## YOUR TASK
Wherever the string "Display" shows up in the records below, return that line.

Before-and-after change records
┌──
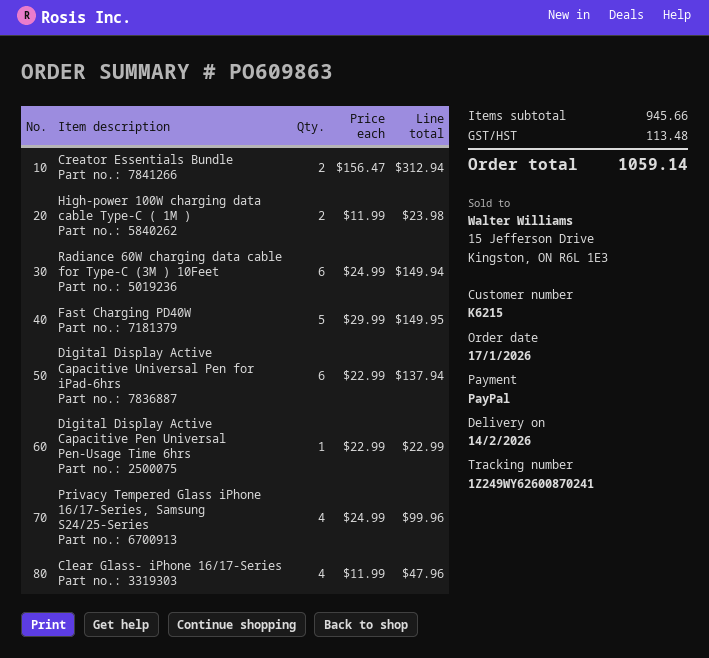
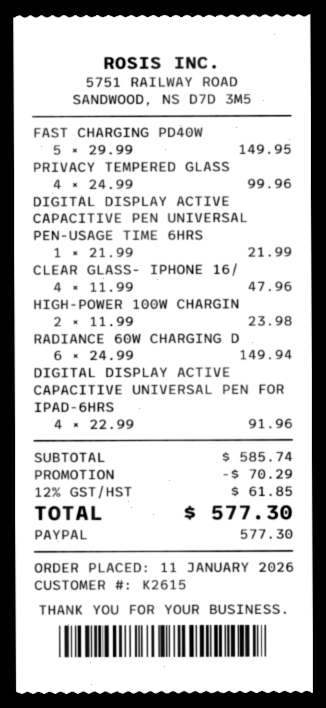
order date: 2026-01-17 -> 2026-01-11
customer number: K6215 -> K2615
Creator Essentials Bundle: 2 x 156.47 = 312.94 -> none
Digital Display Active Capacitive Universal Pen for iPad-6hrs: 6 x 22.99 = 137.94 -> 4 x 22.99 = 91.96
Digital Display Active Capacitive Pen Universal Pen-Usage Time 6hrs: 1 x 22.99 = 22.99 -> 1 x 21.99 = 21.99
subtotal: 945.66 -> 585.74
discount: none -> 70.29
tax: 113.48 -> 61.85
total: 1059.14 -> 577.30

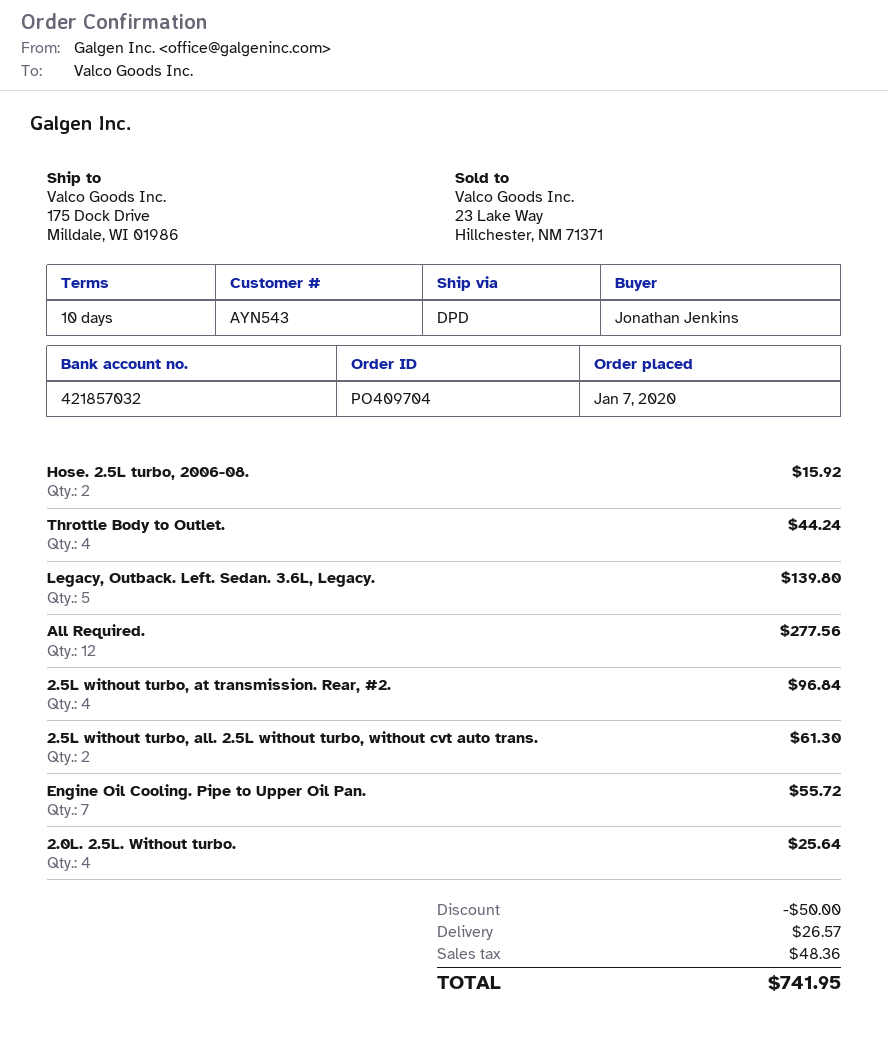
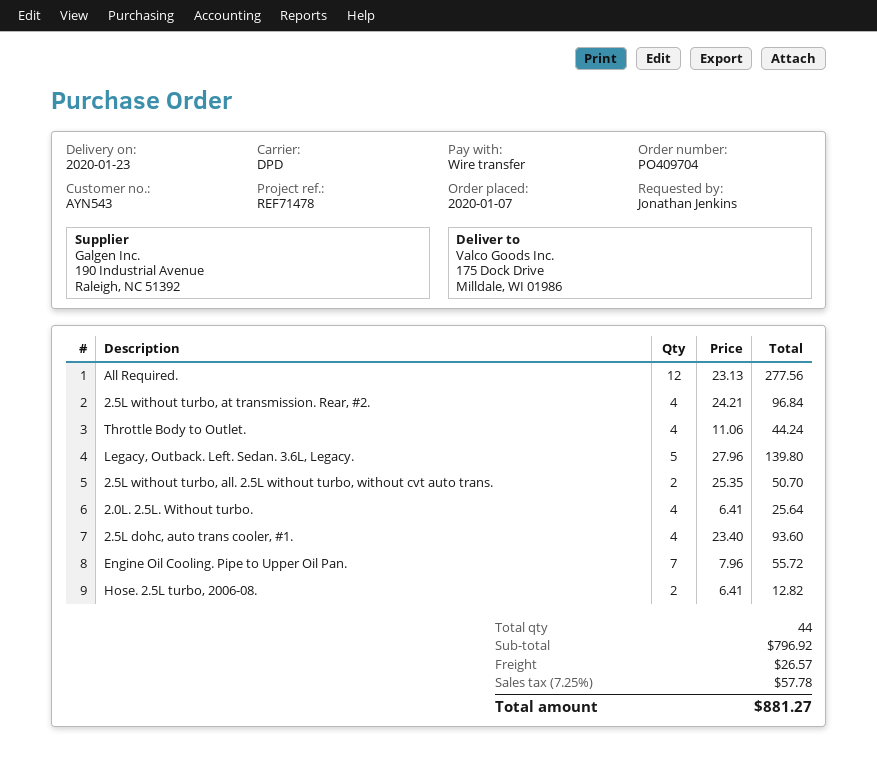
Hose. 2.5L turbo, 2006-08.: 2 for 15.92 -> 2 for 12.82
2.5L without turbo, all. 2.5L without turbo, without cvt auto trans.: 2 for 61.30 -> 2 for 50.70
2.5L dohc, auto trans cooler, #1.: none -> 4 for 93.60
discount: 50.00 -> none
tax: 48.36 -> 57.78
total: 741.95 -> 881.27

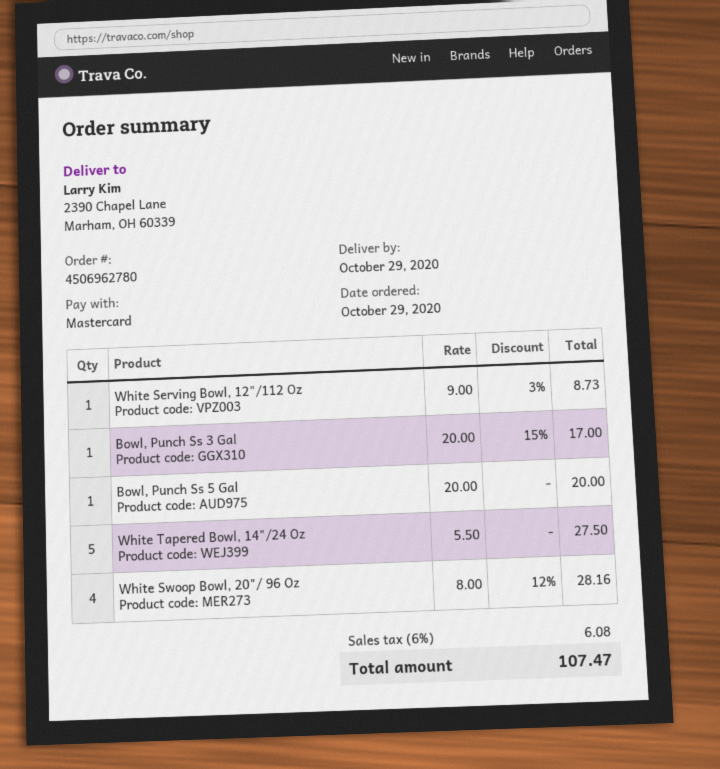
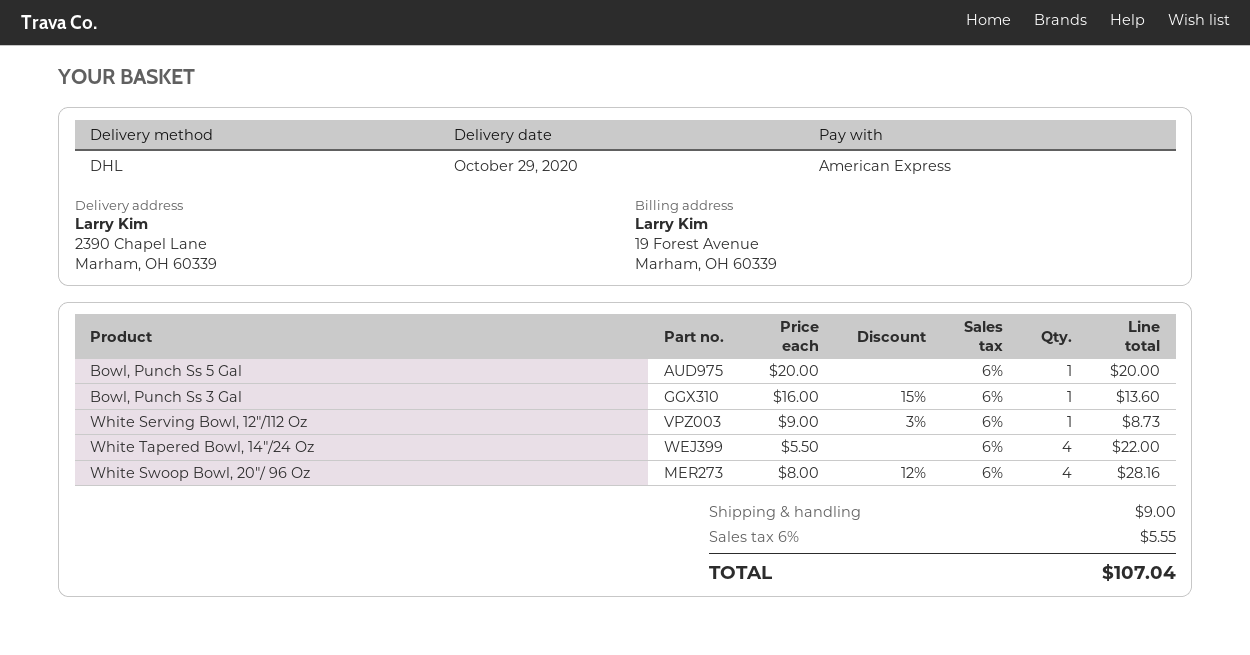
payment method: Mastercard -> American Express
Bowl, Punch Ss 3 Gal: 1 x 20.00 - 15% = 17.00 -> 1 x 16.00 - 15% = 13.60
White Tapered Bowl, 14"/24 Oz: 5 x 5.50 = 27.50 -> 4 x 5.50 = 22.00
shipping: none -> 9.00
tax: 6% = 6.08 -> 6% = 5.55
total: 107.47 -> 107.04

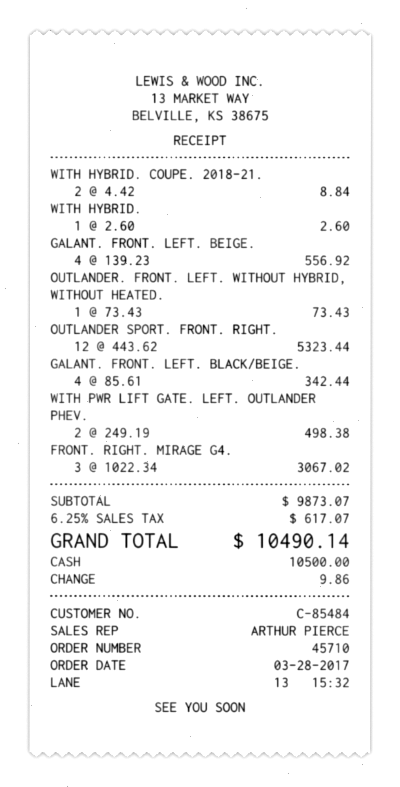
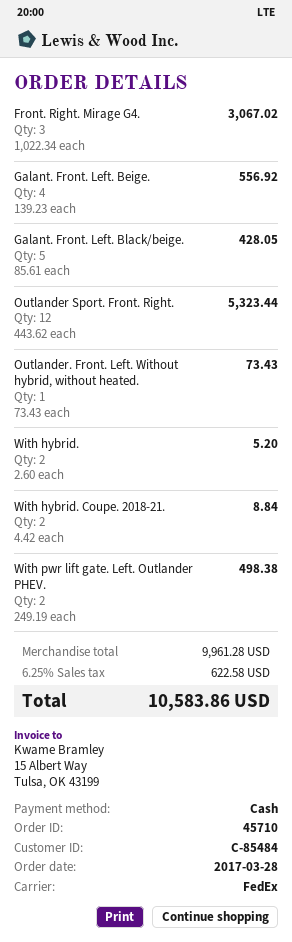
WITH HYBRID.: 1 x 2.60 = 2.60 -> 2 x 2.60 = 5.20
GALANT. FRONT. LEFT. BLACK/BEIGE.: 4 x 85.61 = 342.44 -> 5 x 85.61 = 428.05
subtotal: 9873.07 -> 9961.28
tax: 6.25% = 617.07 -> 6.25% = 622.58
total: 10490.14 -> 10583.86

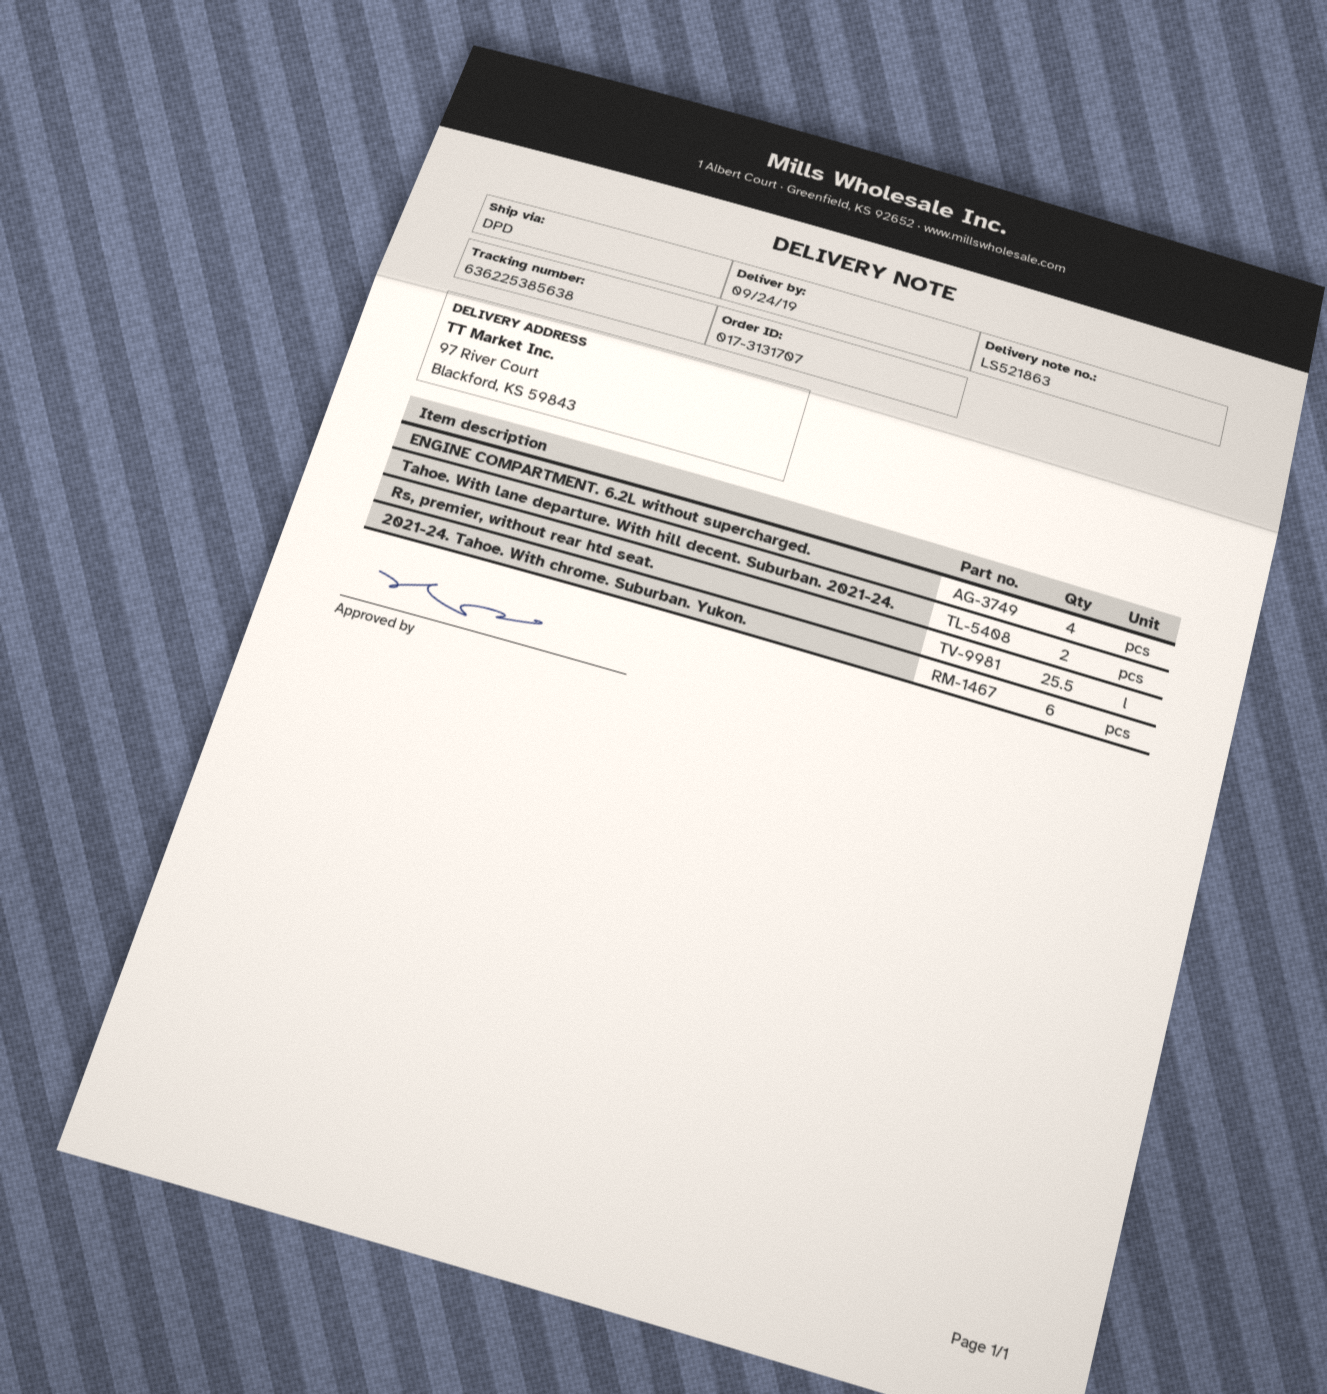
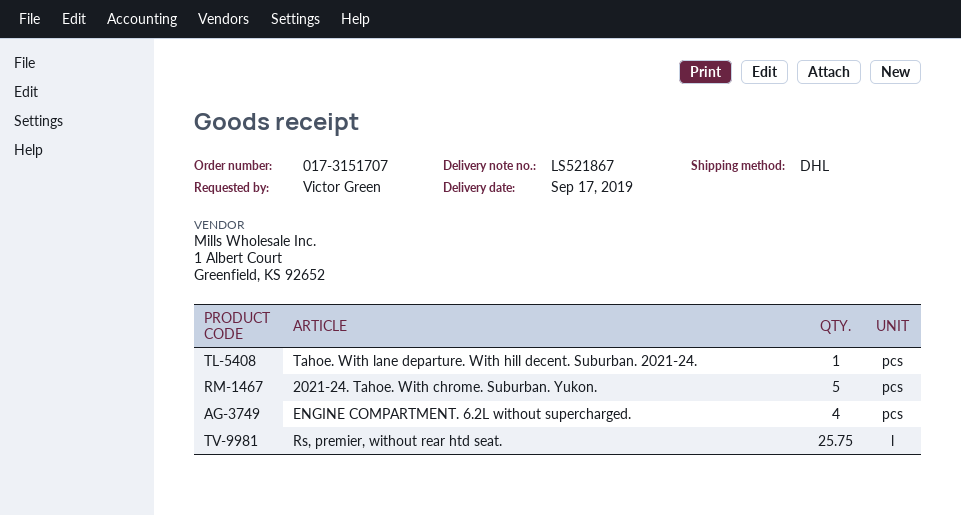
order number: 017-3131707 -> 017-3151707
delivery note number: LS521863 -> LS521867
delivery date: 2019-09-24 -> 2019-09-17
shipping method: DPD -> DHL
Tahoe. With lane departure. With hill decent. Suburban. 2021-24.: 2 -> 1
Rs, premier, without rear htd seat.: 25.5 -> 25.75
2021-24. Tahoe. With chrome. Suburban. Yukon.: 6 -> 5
└──
## EXERCISE SOLUTION
Digital Display Active Capacitive Universal Pen for iPad-6hrs: 6 x 22.99 = 137.94 -> 4 x 22.99 = 91.96
Digital Display Active Capacitive Pen Universal Pen-Usage Time 6hrs: 1 x 22.99 = 22.99 -> 1 x 21.99 = 21.99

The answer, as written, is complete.